# WORK INSTRUCTIONS
Repeat every entry exactly as it stands. Omit the images.

# DATA RECORDS
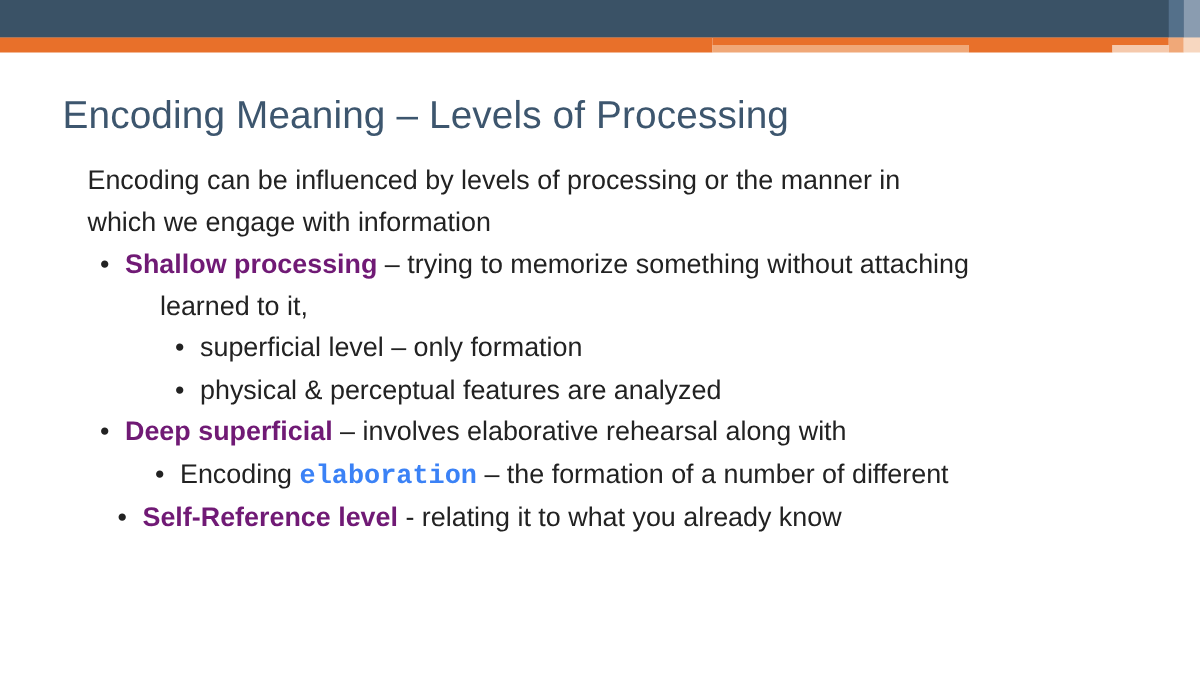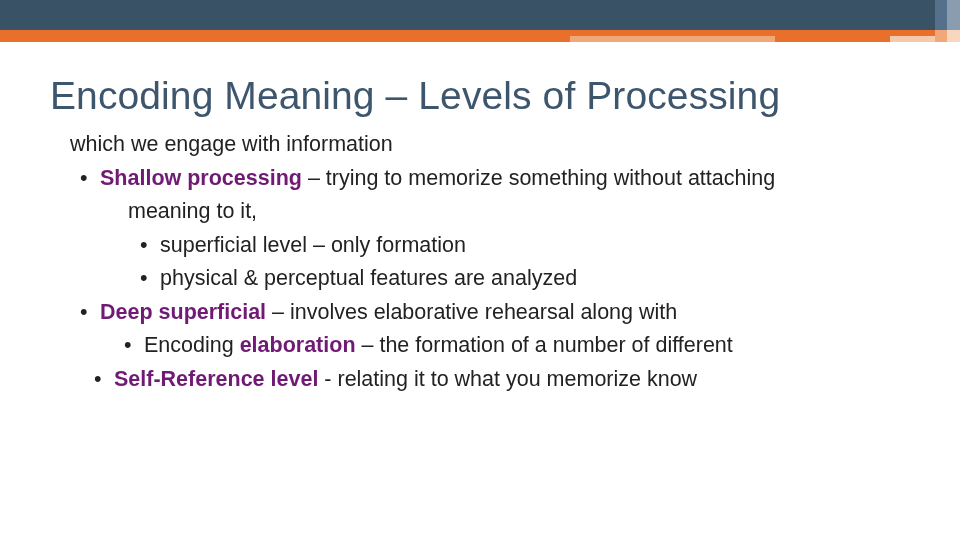"Encoding Meaning – Levels of" .slide-title { font-size: 39px -> 31px }
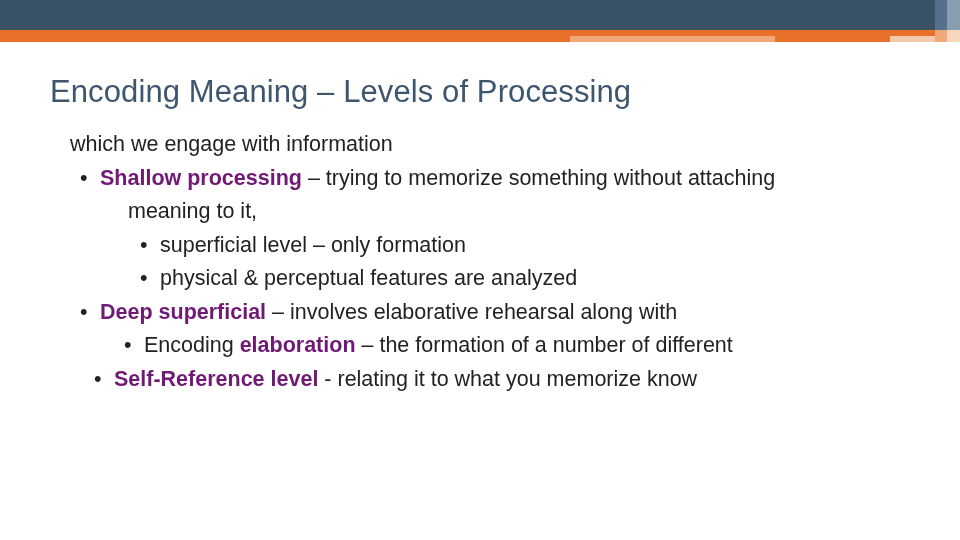"Encoding can be influenced by" div { html: none -> <div>Encoding can be influenced by levels of processing or the manner in</div> }
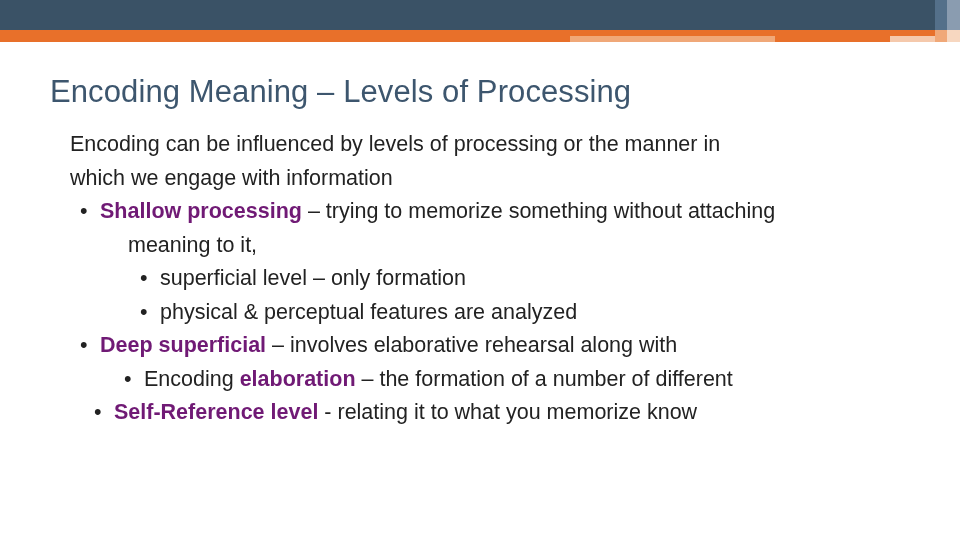"meaning to it," div.indent-cont-1 { text: meaning -> learned }
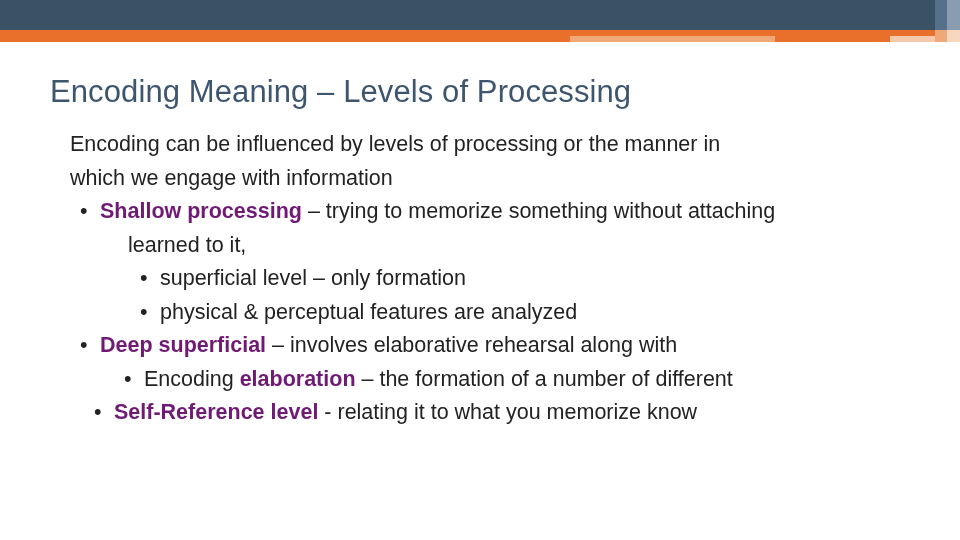"elaboration" .bold { color: #701a75 -> #3b82f6; font-family: none -> Liberation Mono, monospace }
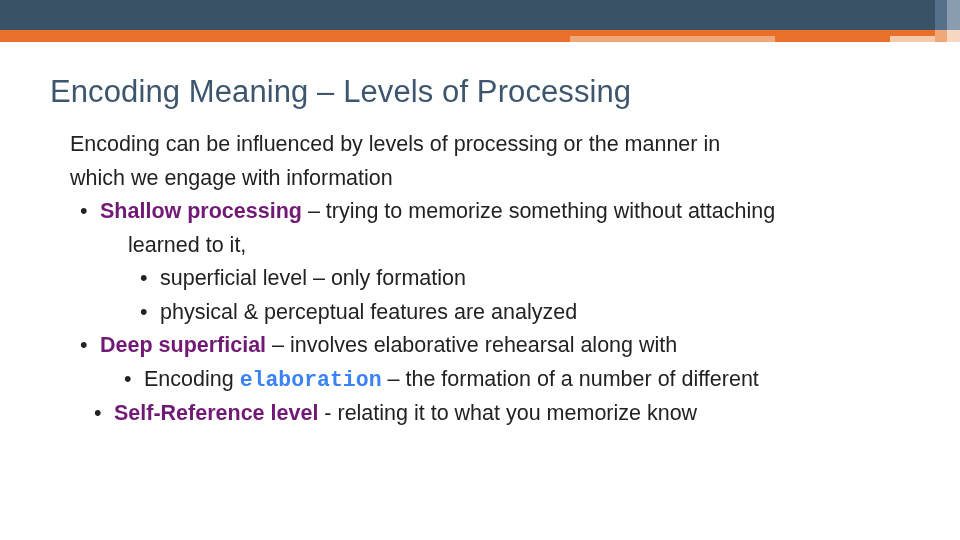"- relating it to what" span { text: memorize -> already }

# ANSWER FOR THIS EXERCISE
"Encoding Meaning – Levels of" .slide-title { font-size: 39px -> 31px }
"Encoding can be influenced by" div { html: none -> <div>Encoding can be influenced by levels of processing or the manner in</div> }
"meaning to it," div.indent-cont-1 { text: meaning -> learned }
"elaboration" .bold { color: #701a75 -> #3b82f6; font-family: none -> Liberation Mono, monospace }
"- relating it to what" span { text: memorize -> already }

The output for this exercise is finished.